• **Work required**
Without the pictures, repeat all of the data exactly as it appears below.
[[ Input material, beginning ]]
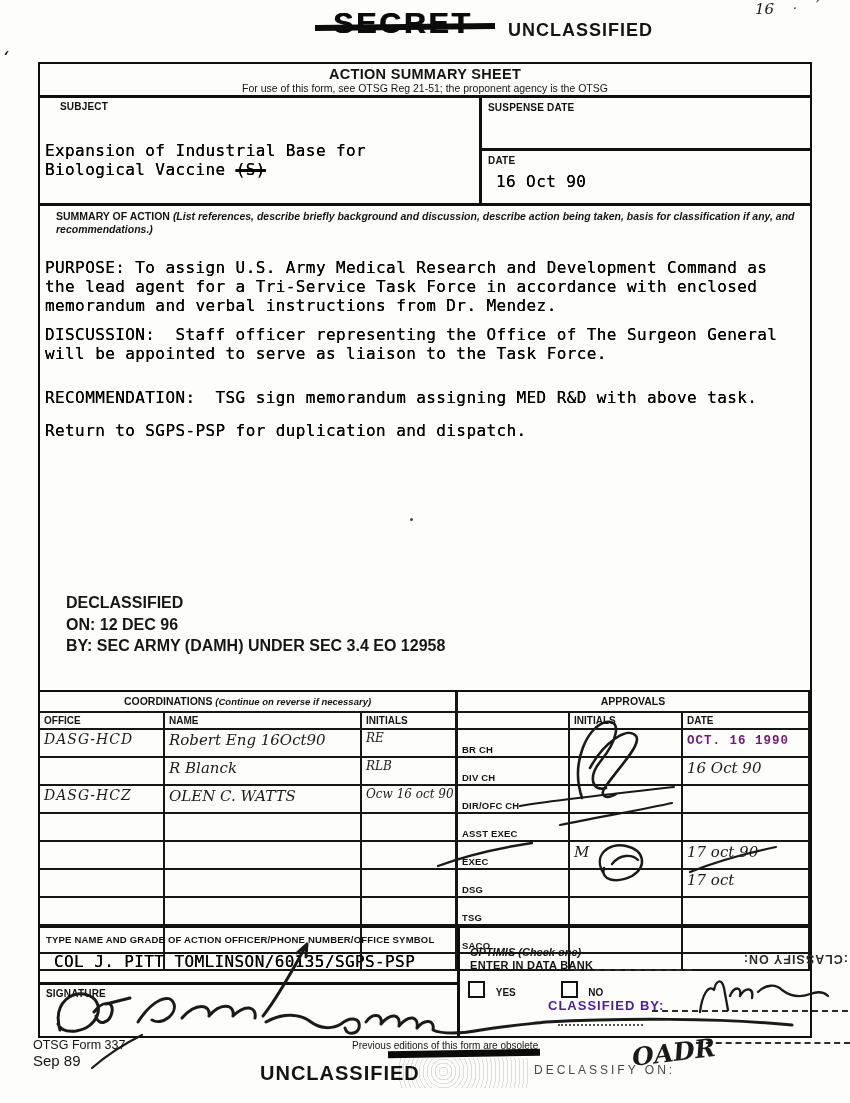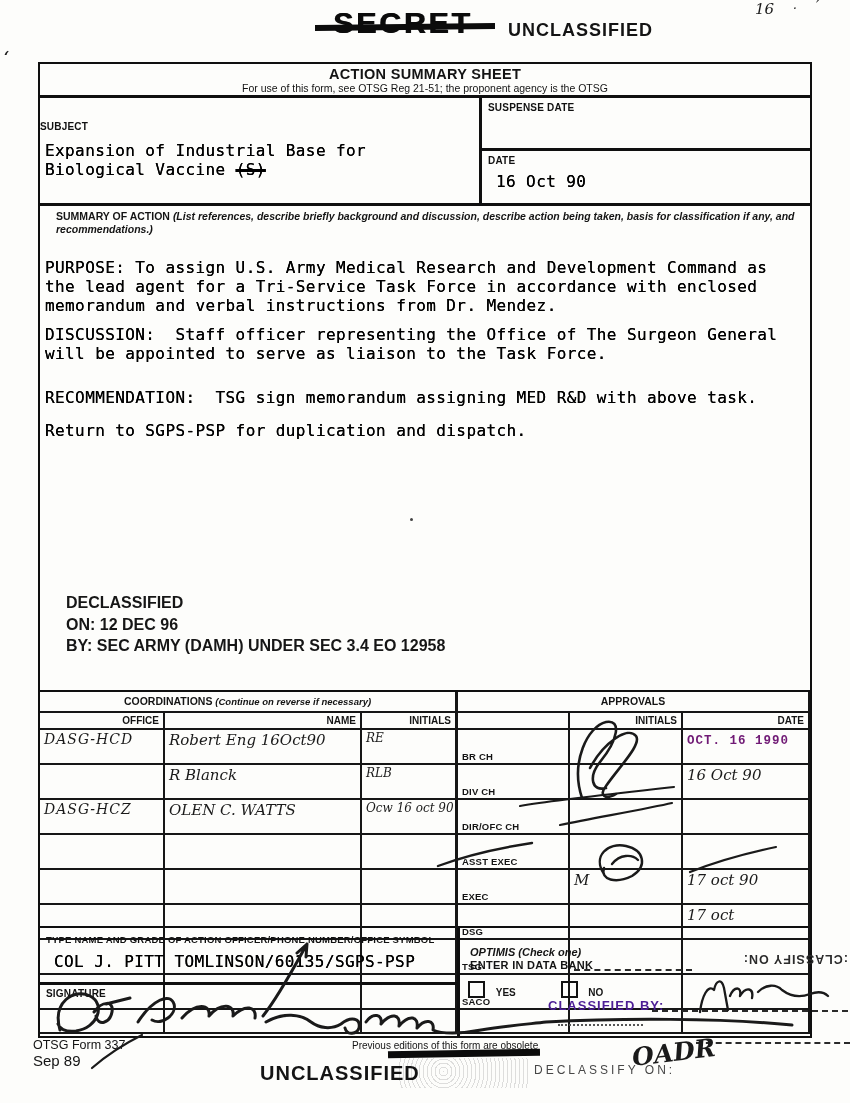--- a/index.html
+++ b/index.html
@@ -59,7 +59,7 @@
   <div class="abs" style="left:38px;top:82px;width:774px;text-align:center;font-size:10.5px;">For use of this form, see OTSG Reg 21-51; the proponent agency is the OTSG</div>
   <div class="abs hline" style="left:38px;top:95px;width:774px;height:2.5px;"></div>
 
-  <div class="abs flabel" style="left:40px;top:101px;margin-top:20px;">SUBJECT</div>
+  <div class="abs flabel" style="left:60px;top:101px;">SUBJECT</div>
   <div class="abs mono" style="left:45px;top:141px;"><span>Expansion of Industrial Base for</span><br><span>Biological Vaccine </span><span class="pen-strike">(S)</span></div>
   <div class="abs vline" style="left:479px;top:97px;width:2.5px;height:108px;"></div>
   <div class="abs flabel" style="left:488px;top:102px;">SUSPENSE DATE</div>

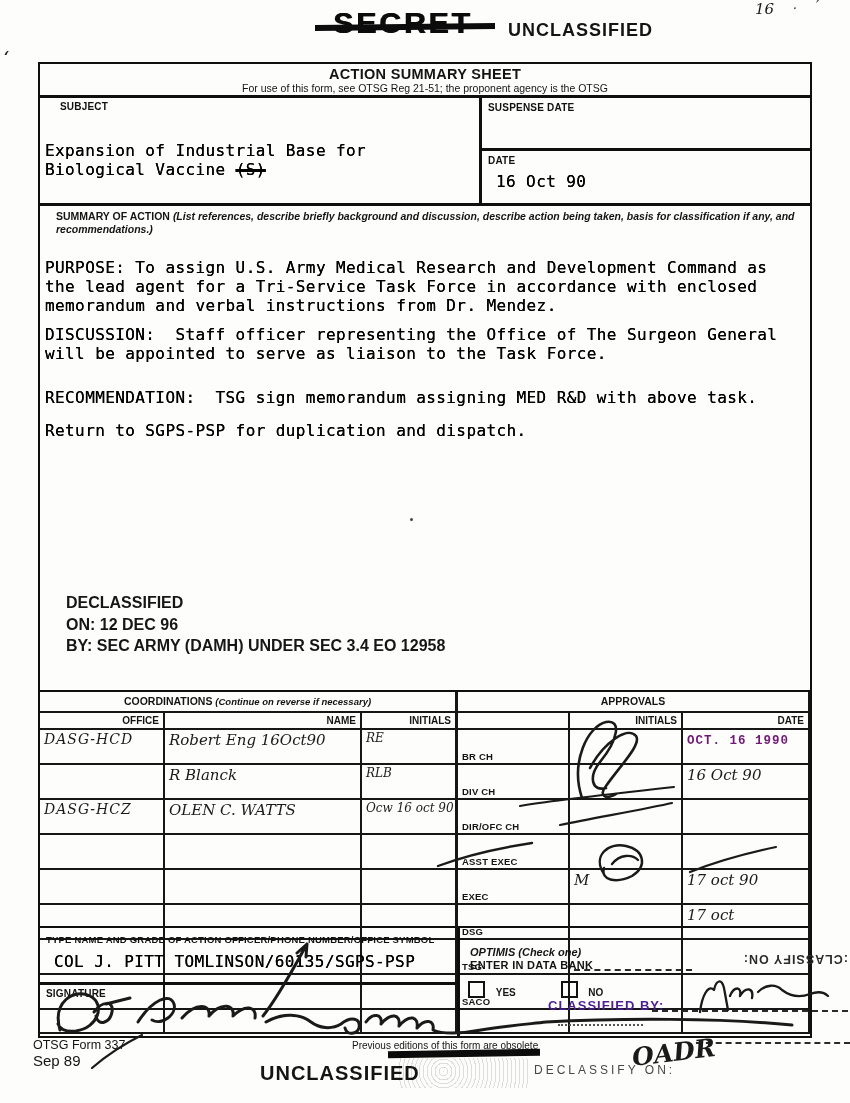--- a/index.html
+++ b/index.html
@@ -25,7 +25,7 @@
         padding:1px 4px;overflow:visible;white-space:nowrap;}
   .cell.div-r{border-right-width:3px;}
   .hcell1{grid-column:span 3;text-align:center;font-size:10.5px;font-weight:bold;padding-top:3px;}
-  .hcell2{text-align:right;font-size:10px;font-weight:bold;padding-top:2px;}
+  .hcell2{text-align:left;font-size:10px;font-weight:bold;padding-top:2px;}
   .lbl{font-size:9.5px;font-weight:bold;padding-top:21px;letter-spacing:.2px;}
   .hand{font-family:"DejaVu Serif",serif;font-style:italic;font-size:15px;color:#1a1a1a;}
   .hand.sm{font-size:12px;}

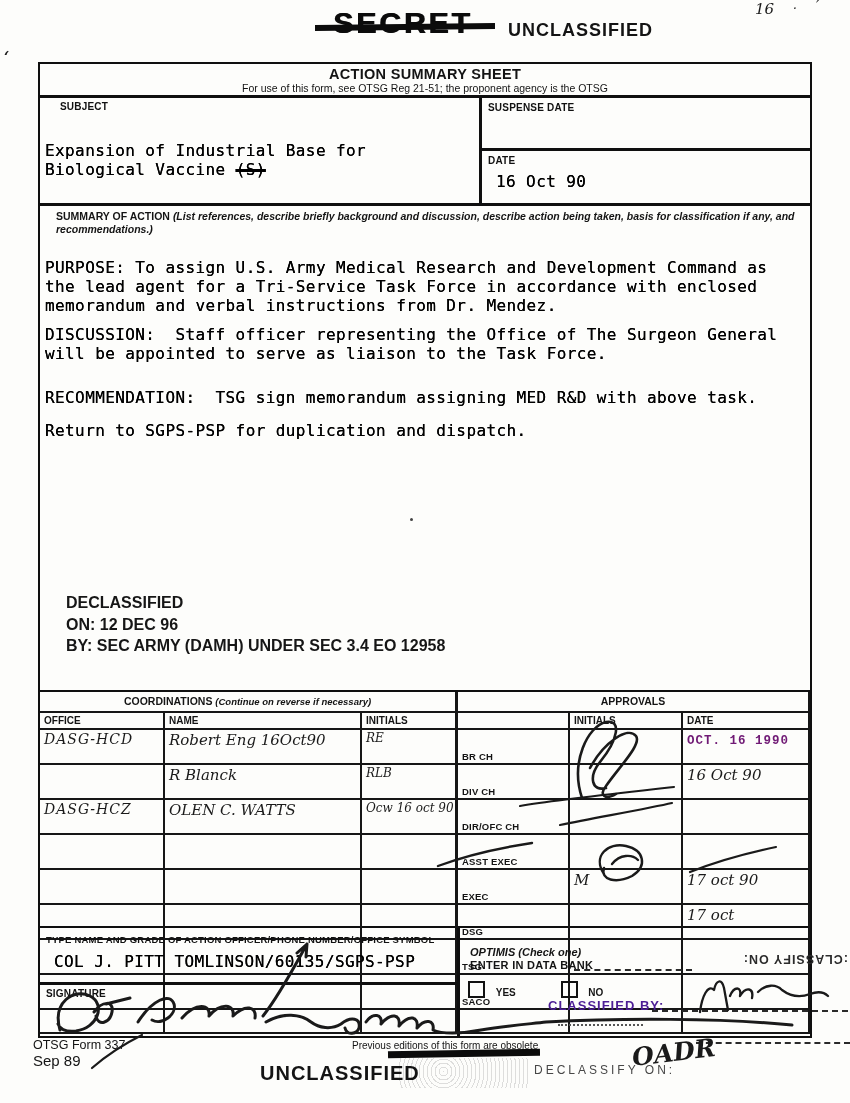--- a/index.html
+++ b/index.html
@@ -26,7 +26,7 @@
   .cell.div-r{border-right-width:3px;}
   .hcell1{grid-column:span 3;text-align:center;font-size:10.5px;font-weight:bold;padding-top:3px;}
   .hcell2{text-align:left;font-size:10px;font-weight:bold;padding-top:2px;}
-  .lbl{font-size:9.5px;font-weight:bold;padding-top:21px;letter-spacing:.2px;}
+  .lbl{font-size:9.5px;font-weight:bold;padding-top:14px;letter-spacing:.2px;}
   .hand{font-family:"DejaVu Serif",serif;font-style:italic;font-size:15px;color:#1a1a1a;}
   .hand.sm{font-size:12px;}
   .hand.off{font-size:14px;letter-spacing:1px;}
[[ Input material, end ]]
• **Exercise result**
--- a/index.html
+++ b/index.html
@@ -59,7 +59,7 @@
   <div class="abs" style="left:38px;top:82px;width:774px;text-align:center;font-size:10.5px;">For use of this form, see OTSG Reg 21-51; the proponent agency is the OTSG</div>
   <div class="abs hline" style="left:38px;top:95px;width:774px;height:2.5px;"></div>
 
-  <div class="abs flabel" style="left:40px;top:101px;margin-top:20px;">SUBJECT</div>
+  <div class="abs flabel" style="left:60px;top:101px;">SUBJECT</div>
   <div class="abs mono" style="left:45px;top:141px;"><span>Expansion of Industrial Base for</span><br><span>Biological Vaccine </span><span class="pen-strike">(S)</span></div>
   <div class="abs vline" style="left:479px;top:97px;width:2.5px;height:108px;"></div>
   <div class="abs flabel" style="left:488px;top:102px;">SUSPENSE DATE</div>

--- a/index.html
+++ b/index.html
@@ -25,7 +25,7 @@
         padding:1px 4px;overflow:visible;white-space:nowrap;}
   .cell.div-r{border-right-width:3px;}
   .hcell1{grid-column:span 3;text-align:center;font-size:10.5px;font-weight:bold;padding-top:3px;}
-  .hcell2{text-align:right;font-size:10px;font-weight:bold;padding-top:2px;}
+  .hcell2{text-align:left;font-size:10px;font-weight:bold;padding-top:2px;}
   .lbl{font-size:9.5px;font-weight:bold;padding-top:21px;letter-spacing:.2px;}
   .hand{font-family:"DejaVu Serif",serif;font-style:italic;font-size:15px;color:#1a1a1a;}
   .hand.sm{font-size:12px;}

--- a/index.html
+++ b/index.html
@@ -26,7 +26,7 @@
   .cell.div-r{border-right-width:3px;}
   .hcell1{grid-column:span 3;text-align:center;font-size:10.5px;font-weight:bold;padding-top:3px;}
   .hcell2{text-align:left;font-size:10px;font-weight:bold;padding-top:2px;}
-  .lbl{font-size:9.5px;font-weight:bold;padding-top:21px;letter-spacing:.2px;}
+  .lbl{font-size:9.5px;font-weight:bold;padding-top:14px;letter-spacing:.2px;}
   .hand{font-family:"DejaVu Serif",serif;font-style:italic;font-size:15px;color:#1a1a1a;}
   .hand.sm{font-size:12px;}
   .hand.off{font-size:14px;letter-spacing:1px;}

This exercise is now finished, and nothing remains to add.